Immo-Darlehn und der neue §502 - Vorfälligkeit neu geregelt?

  • Guten Tag,


    ich habe eine Immobilienkredit in Höhe von 90t€. Ich möchte gern das Haus verkaufen und müsste allerding für die Vorfälligkeitsentschädigung, die mir die Bank angibt, einen Kredit aufnehmen, da ich diese nach Hausverkauf sicher nicht haben werde.
    Nun habe ich gelesen, dass der neue §502 regelt, dass eine Vorfälligkeitsentschädigung nicht höher als 1% sein darf und der Anspruch auf VF entfällt, wenn im Darlehensvertrag die Berechnung der VF nicht erwähnt wurde.


    Nun meine Fragen:
    1.) Mein Vertrag ist 2008 geschlossen worden, gilt §502 auch rückwirkend?
    2.) Ist §502 Abs 1 , also die Höhe der VF von 1% auch auf Immobiliendarlehen anwendbar?
    3.) Vielleicht kann mir jemand einen Tip geben, wie ich aus der Situation heraus kommen kann ;)


    Vielen Dank im Voraus!

  • § 502 Vorfälligkeitsentschädigung

    (1) Der Darlehensgeber kann im Fall der vorzeitigen Rückzahlung eine angemessene Vorfälligkeitsentschädigung für den unmittelbar mit der vorzeitigen Rückzahlung zusammenhängenden Schaden verlangen, wenn der
    Darlehensnehmer zum Zeitpunkt der Rückzahlung Zinsen zu einem bei Vertragsabschluss vereinbarten, gebundenen Sollzinssatz schuldet.

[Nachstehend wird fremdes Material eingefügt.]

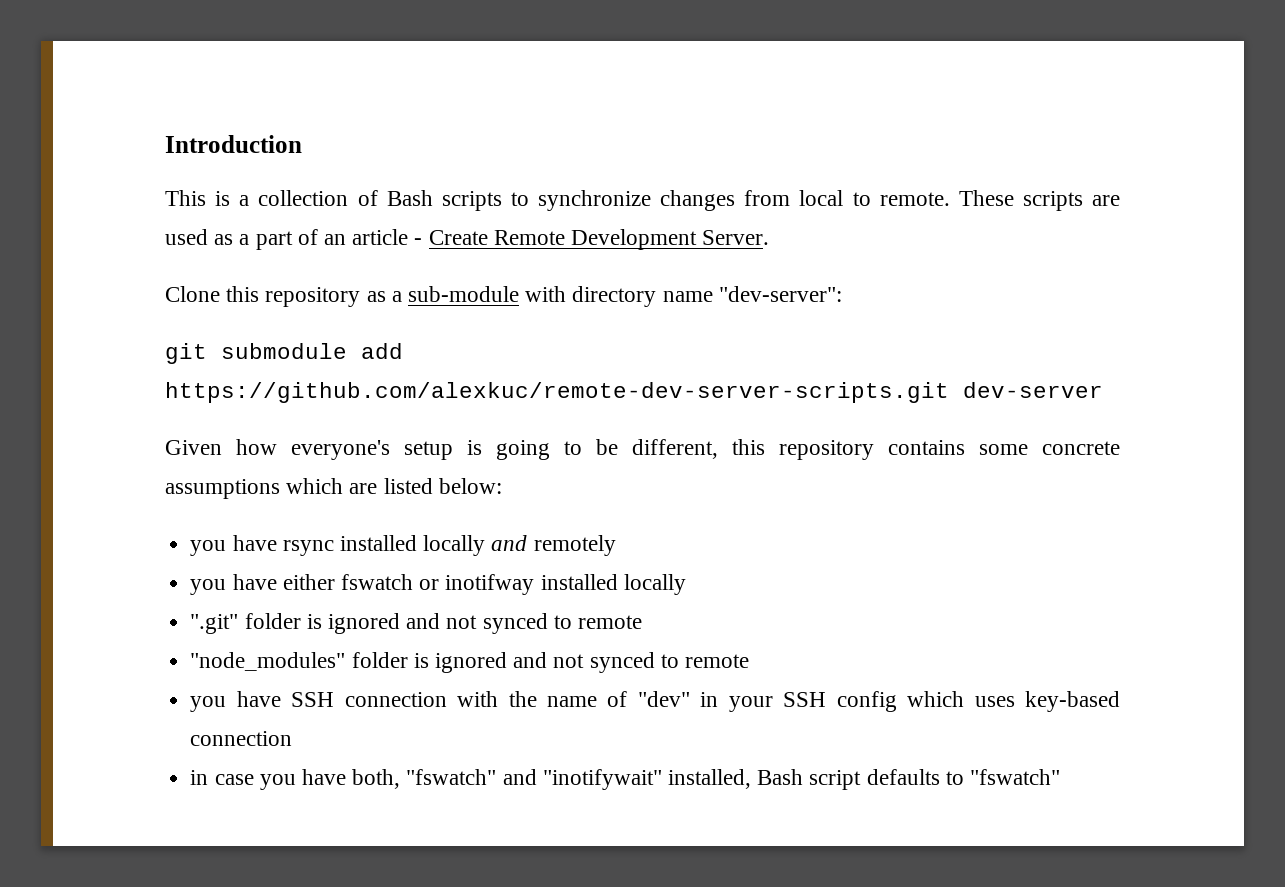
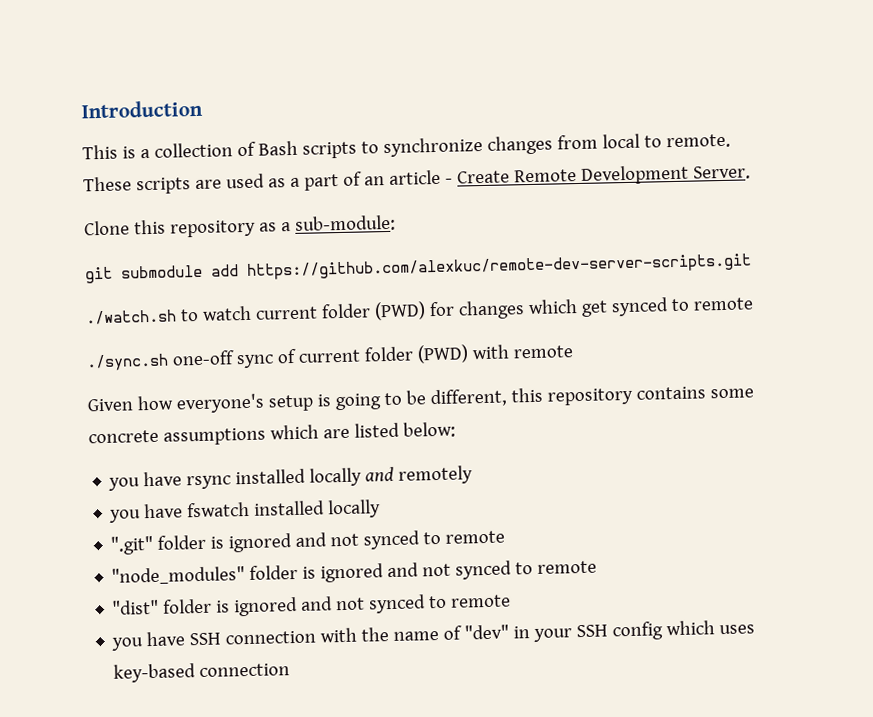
[408,286,842,307] sub-module with directory name "dev-server": -> [294,214,396,232] sub-module:
[963,382,1103,398] dev-server -> [85,297,754,325] [86,344,574,372] // ./watch.sh to watch current folder (PWD) for changes which get synced to remote // ./sync.sh one-off sync of current folder (PWD) with remote
[282,574,535,595] either fswatch or inotifway -> [186,501,251,518] fswatch
(749, 661) none -> [112,594,512,617] // "dist" folder is ignored and not synced to remote
[190,769,1061,790] // in case you have both, "fswatch" and "inotifywait" installed, Bash script defaults to "fswatch" -> (291, 670) none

Die Vorfälligkeitsentschädigung darf folgende Beträge jeweils nicht überschreiten:


    1. 1 Prozent beziehungsweise, wenn der Zeitraum zwischen der vorzeitigen und der
    vereinbarten Rückzahlung ein Jahr nicht übersteigt, 0,5 Prozent des
    vorzeitig zurückgezahlten Betrags,


    2. den Betrag der Sollzinsen, den der Darlehensnehmer in dem Zeitraum zwischen der
    vorzeitigen und der vereinbarten Rückzahlun

    Zitat

    g entrichtet hätte.


    (2) Der Anspruch auf Vorfälligkeitsentschädigung ist ausgeschlossen, wenn


    1. die Rückzahlung aus den Mitteln einer Versicherung bewirkt wird, die auf Grund einer
    entsprechenden Verpflichtung im Darlehensvertrag abgeschlossen wurde, um
    die Rückzahlung zu sichern, oder


    2. im Vertrag die Angaben über die Laufzeit des Vertrags, das Kündigungsrecht des Darlehensnehmers
    oder die Berechnung der Vorfälligkeitsentschädigung unzureichend sind.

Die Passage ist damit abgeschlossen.